Materials provided >>
=== Begin Enclosure ===
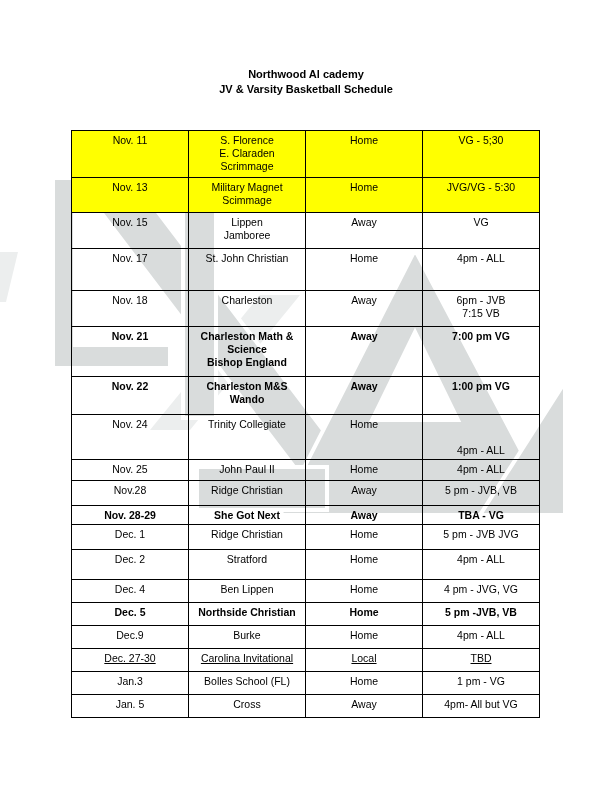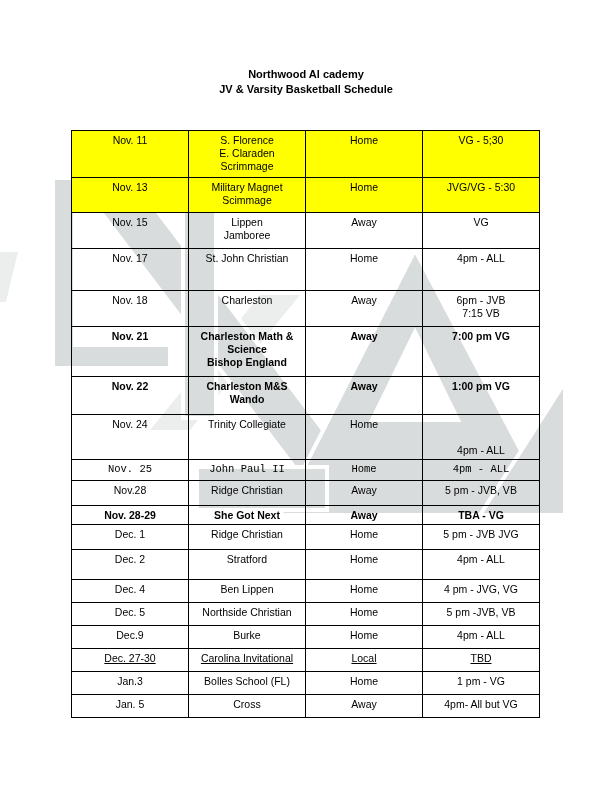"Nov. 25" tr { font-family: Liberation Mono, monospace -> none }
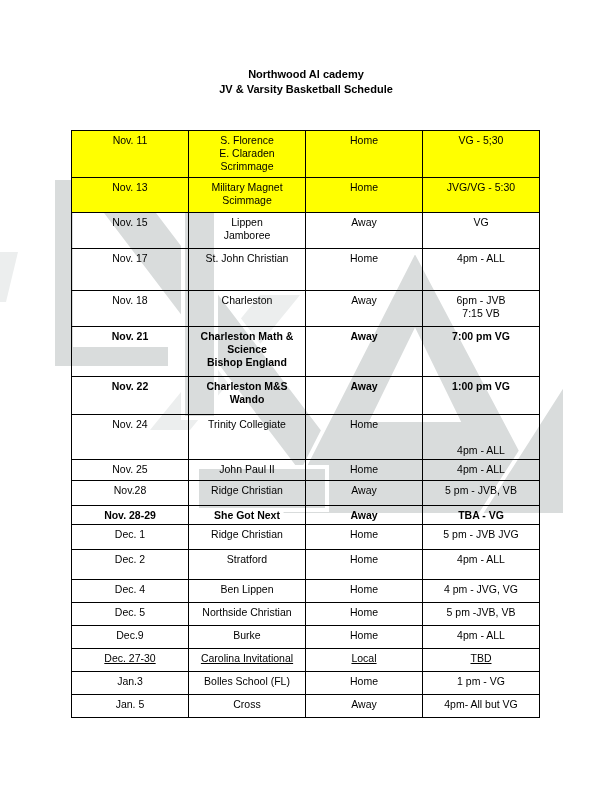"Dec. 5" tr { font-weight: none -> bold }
=== End Enclosure ===
=== Begin Enclosure ===
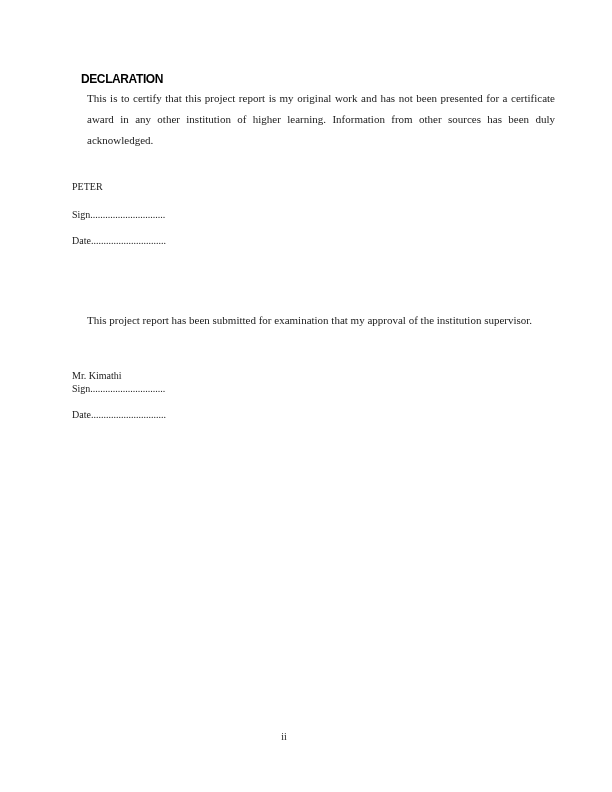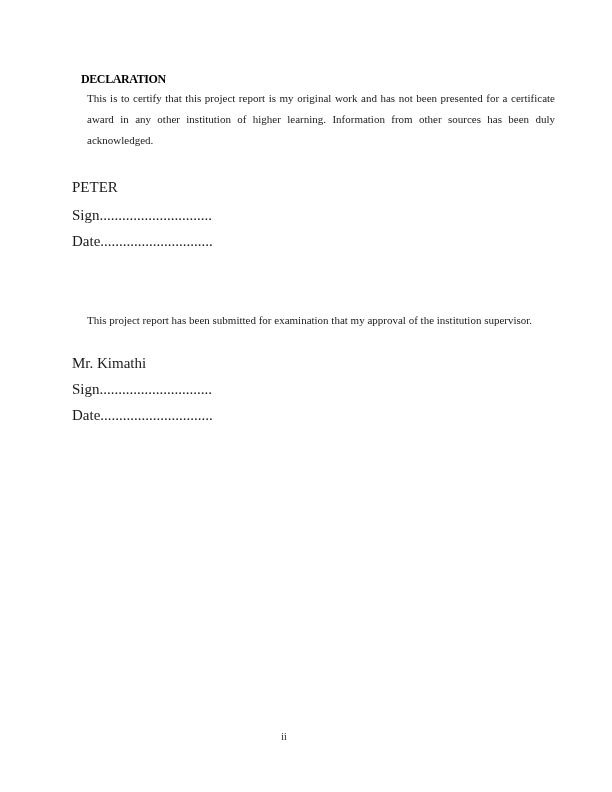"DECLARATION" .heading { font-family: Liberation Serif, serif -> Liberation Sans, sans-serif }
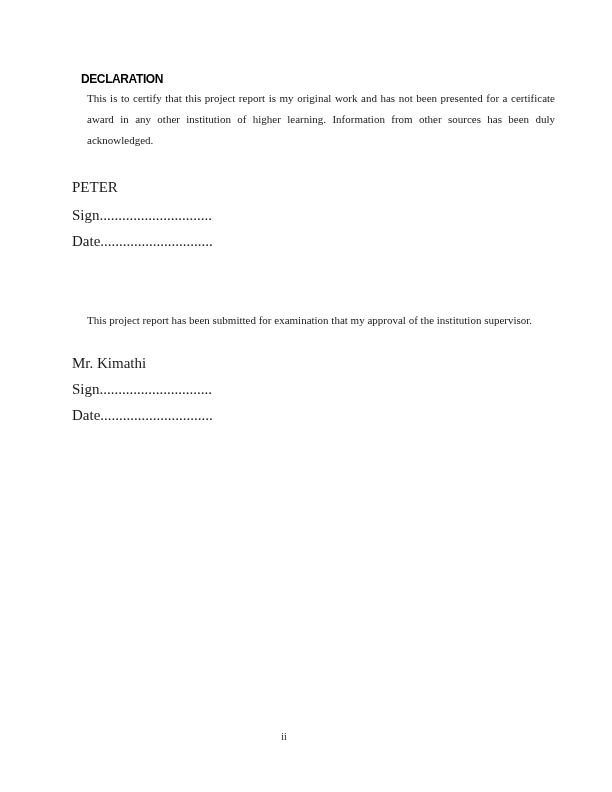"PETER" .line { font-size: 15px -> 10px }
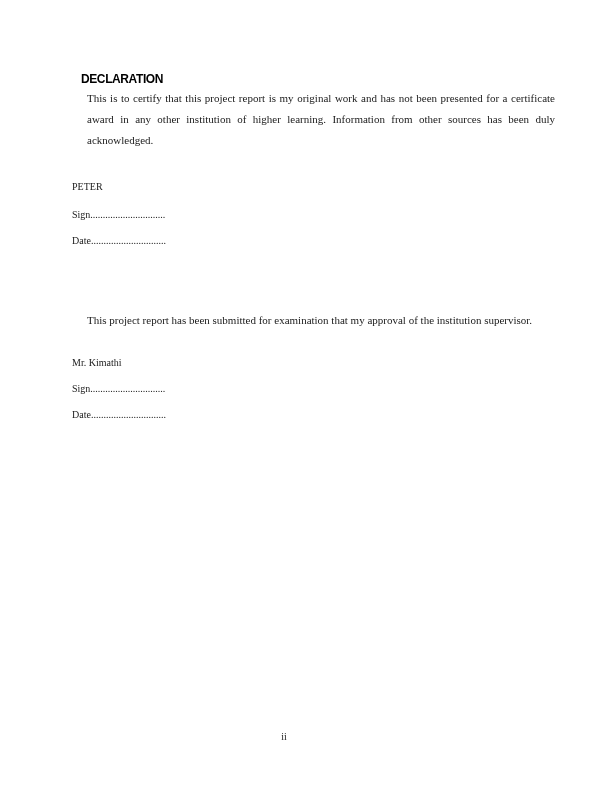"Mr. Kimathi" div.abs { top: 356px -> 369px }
=== End Enclosure ===
Exercise aim >>
Within the material above, find the part that opens with the line containing "font-size: 15px ->" and closes with the line containing "top: 356px ->", and reproduce it exactly without the pictures.

Exercise response >>
"PETER" .line { font-size: 15px -> 10px }
"Mr. Kimathi" div.abs { top: 356px -> 369px }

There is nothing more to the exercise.